Key words: Hegemony, ideology, social classes, and humanism.

1. Pendahuluan
Sebagai produk sosial budaya masyarakat, karya sastra adalah dunia yang kompleks yang selalu menampilkan persoalan dan konflik sosial antarkelas sosial. Hal ini terjadi karena karya sastra ditulis oleh pengarang yang merepresentasikan kelas sosial yang hidup di tengah masyarakat. Pengarang pun, dengan kemampuan imajinasinya, mengolah dan memodifikasi ideologi kelas sosialnya dalam karya sastra, yang menurut Gramsci, karya sastra selalu menampilkan dirinya sebagai dunia yang sarat dengan ideologi politik kebudayaan sebagai representasi kelas sosial yang telah diolah dengan individualitas penulisnya.
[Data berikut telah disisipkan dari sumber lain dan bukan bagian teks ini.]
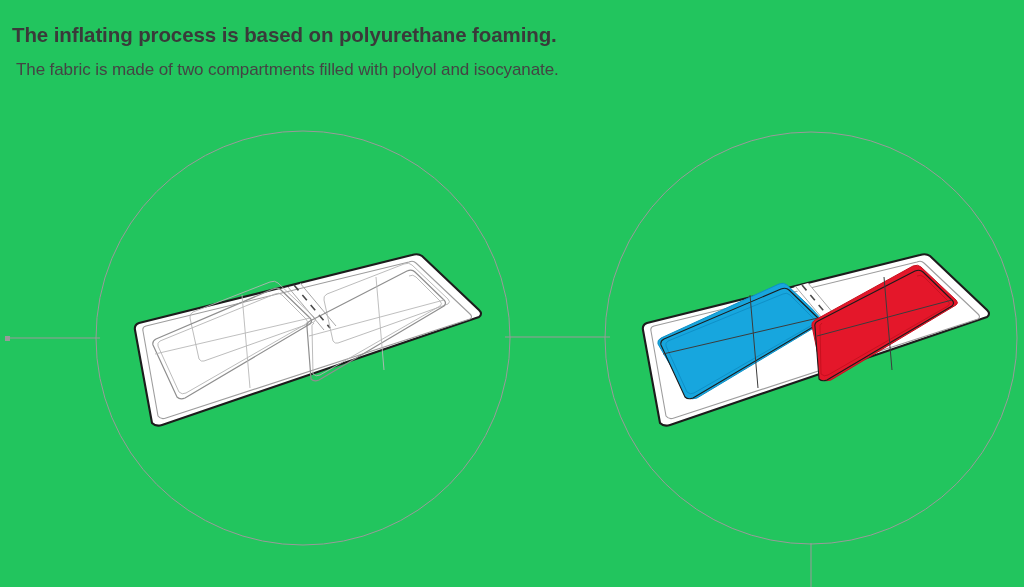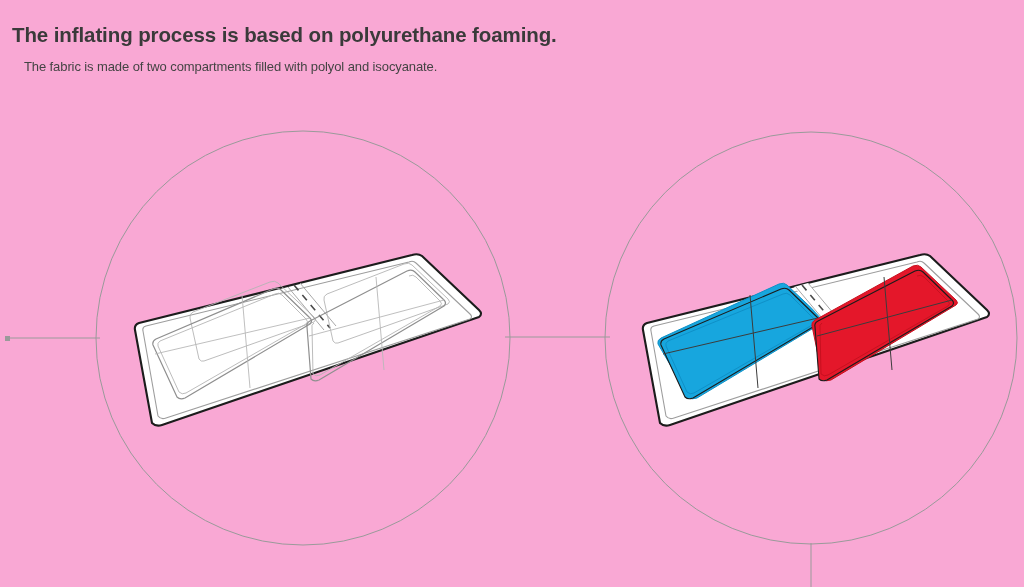--- a/index.html
+++ b/index.html
@@ -18,7 +18,7 @@
     position: relative;
     width: 1024px;
     height: 587px;
-    background: #f9a8d4;
+    background: #22c55e;
   }
   #text-block {
     position: absolute;

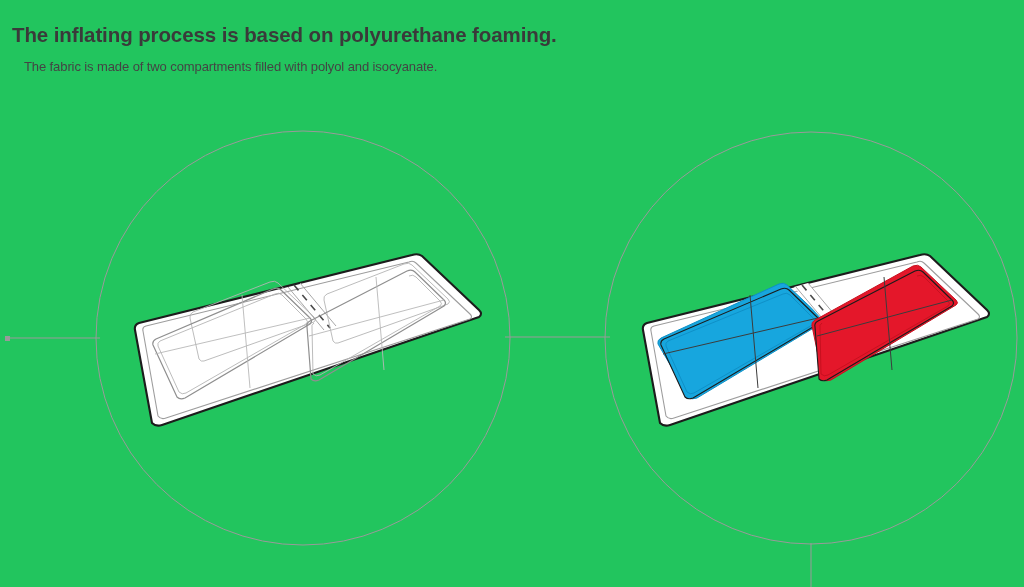--- a/index.html
+++ b/index.html
@@ -36,12 +36,12 @@
     white-space: nowrap;
   }
   #subhead {
-    font-size: 13px;
+    font-size: 17px;
     font-weight: normal;
     color: #444444;
     letter-spacing: -0.1px;
     line-height: 1.25;
-    margin: 12px;
+    margin: 4px;
     margin-top: 11px;
     white-space: nowrap;
   }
Hal ini menunjukkan karya sastra adalah produk individual penulis yang memiliki dimensi sosial, yaitu sebagai representasi ideologi kelas sosial.

Dalam hal ini, karya sastra pun menarik untuk dikaji dimensi aspek-aspek sosialnya, yang pada tulisan ini akan membahas aspek-aspek sosial hegemoni Gramsci dalam cerpen “Sket” karya Putu Wijaya. Perspektif hegemoni ini mengarahkan kajian sosial dalam cerpen “Sket” bertolak dari persoalan sejauh mana aspek-aspek formatif hegemoni Gramsci ada dalam struktur cerpen sebagai representasi ideologi penulisnya. Dengan menggunakan perspektif sosiologi sastra,  praktik-praktik hegemoni-dominasi dalam cerpen “Sket” ini bisa merefleksikan keadaan dan persoalan sosial massa yang diacu oleh cerpen.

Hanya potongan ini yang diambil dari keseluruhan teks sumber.